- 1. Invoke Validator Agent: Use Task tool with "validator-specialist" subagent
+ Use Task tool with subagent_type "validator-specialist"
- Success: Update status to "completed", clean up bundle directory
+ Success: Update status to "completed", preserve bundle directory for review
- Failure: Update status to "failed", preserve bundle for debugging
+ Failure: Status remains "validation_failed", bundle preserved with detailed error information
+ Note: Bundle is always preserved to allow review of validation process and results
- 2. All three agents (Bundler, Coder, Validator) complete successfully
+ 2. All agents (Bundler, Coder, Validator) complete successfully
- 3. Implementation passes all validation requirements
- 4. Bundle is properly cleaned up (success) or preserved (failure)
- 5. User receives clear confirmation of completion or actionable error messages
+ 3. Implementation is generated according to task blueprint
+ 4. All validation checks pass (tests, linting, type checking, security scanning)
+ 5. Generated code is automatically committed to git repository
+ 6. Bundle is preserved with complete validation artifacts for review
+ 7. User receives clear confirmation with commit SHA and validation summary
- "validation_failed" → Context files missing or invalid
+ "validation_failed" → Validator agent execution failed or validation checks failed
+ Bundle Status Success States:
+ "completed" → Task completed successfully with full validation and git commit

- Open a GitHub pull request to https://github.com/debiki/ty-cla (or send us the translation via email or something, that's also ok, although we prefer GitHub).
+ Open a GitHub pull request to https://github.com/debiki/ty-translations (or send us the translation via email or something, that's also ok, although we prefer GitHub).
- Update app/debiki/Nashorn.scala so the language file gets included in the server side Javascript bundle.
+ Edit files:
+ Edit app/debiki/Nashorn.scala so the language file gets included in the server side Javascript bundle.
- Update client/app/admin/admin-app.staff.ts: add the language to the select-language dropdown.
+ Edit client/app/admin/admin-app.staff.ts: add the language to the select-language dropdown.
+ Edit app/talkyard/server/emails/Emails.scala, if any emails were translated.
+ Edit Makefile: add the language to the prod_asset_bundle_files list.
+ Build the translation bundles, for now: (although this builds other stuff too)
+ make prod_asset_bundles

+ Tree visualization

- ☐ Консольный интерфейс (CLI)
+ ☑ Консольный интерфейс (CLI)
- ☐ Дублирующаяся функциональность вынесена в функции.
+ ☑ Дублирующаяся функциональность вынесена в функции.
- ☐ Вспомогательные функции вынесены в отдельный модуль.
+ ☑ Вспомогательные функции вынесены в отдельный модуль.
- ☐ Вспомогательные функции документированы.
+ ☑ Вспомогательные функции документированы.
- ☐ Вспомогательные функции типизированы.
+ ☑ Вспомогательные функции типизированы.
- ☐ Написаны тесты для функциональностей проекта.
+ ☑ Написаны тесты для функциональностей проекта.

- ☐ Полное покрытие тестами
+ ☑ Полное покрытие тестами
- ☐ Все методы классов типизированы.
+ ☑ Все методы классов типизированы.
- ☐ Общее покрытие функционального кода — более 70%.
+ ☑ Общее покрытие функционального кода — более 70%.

• • •

■ Problem: Please copy the lines in the records above between the one holding "- Failure: Update" and the one holding "Edit client/app/admin/admin-app.staff.ts: add", inclusive, exactly and with no other line.

■ Response to the exercise:
- Failure: Update status to "failed", preserve bundle for debugging
+ Failure: Status remains "validation_failed", bundle preserved with detailed error information
+ Note: Bundle is always preserved to allow review of validation process and results
- 2. All three agents (Bundler, Coder, Validator) complete successfully
+ 2. All agents (Bundler, Coder, Validator) complete successfully
- 3. Implementation passes all validation requirements
- 4. Bundle is properly cleaned up (success) or preserved (failure)
- 5. User receives clear confirmation of completion or actionable error messages
+ 3. Implementation is generated according to task blueprint
+ 4. All validation checks pass (tests, linting, type checking, security scanning)
+ 5. Generated code is automatically committed to git repository
+ 6. Bundle is preserved with complete validation artifacts for review
+ 7. User receives clear confirmation with commit SHA and validation summary
- "validation_failed" → Context files missing or invalid
+ "validation_failed" → Validator agent execution failed or validation checks failed
+ Bundle Status Success States:
+ "completed" → Task completed successfully with full validation and git commit

- Open a GitHub pull request to https://github.com/debiki/ty-cla (or send us the translation via email or something, that's also ok, although we prefer GitHub).
+ Open a GitHub pull request to https://github.com/debiki/ty-translations (or send us the translation via email or something, that's also ok, although we prefer GitHub).
- Update app/debiki/Nashorn.scala so the language file gets included in the server side Javascript bundle.
+ Edit files:
+ Edit app/debiki/Nashorn.scala so the language file gets included in the server side Javascript bundle.
- Update client/app/admin/admin-app.staff.ts: add the language to the select-language dropdown.
+ Edit client/app/admin/admin-app.staff.ts: add the language to the select-language dropdown.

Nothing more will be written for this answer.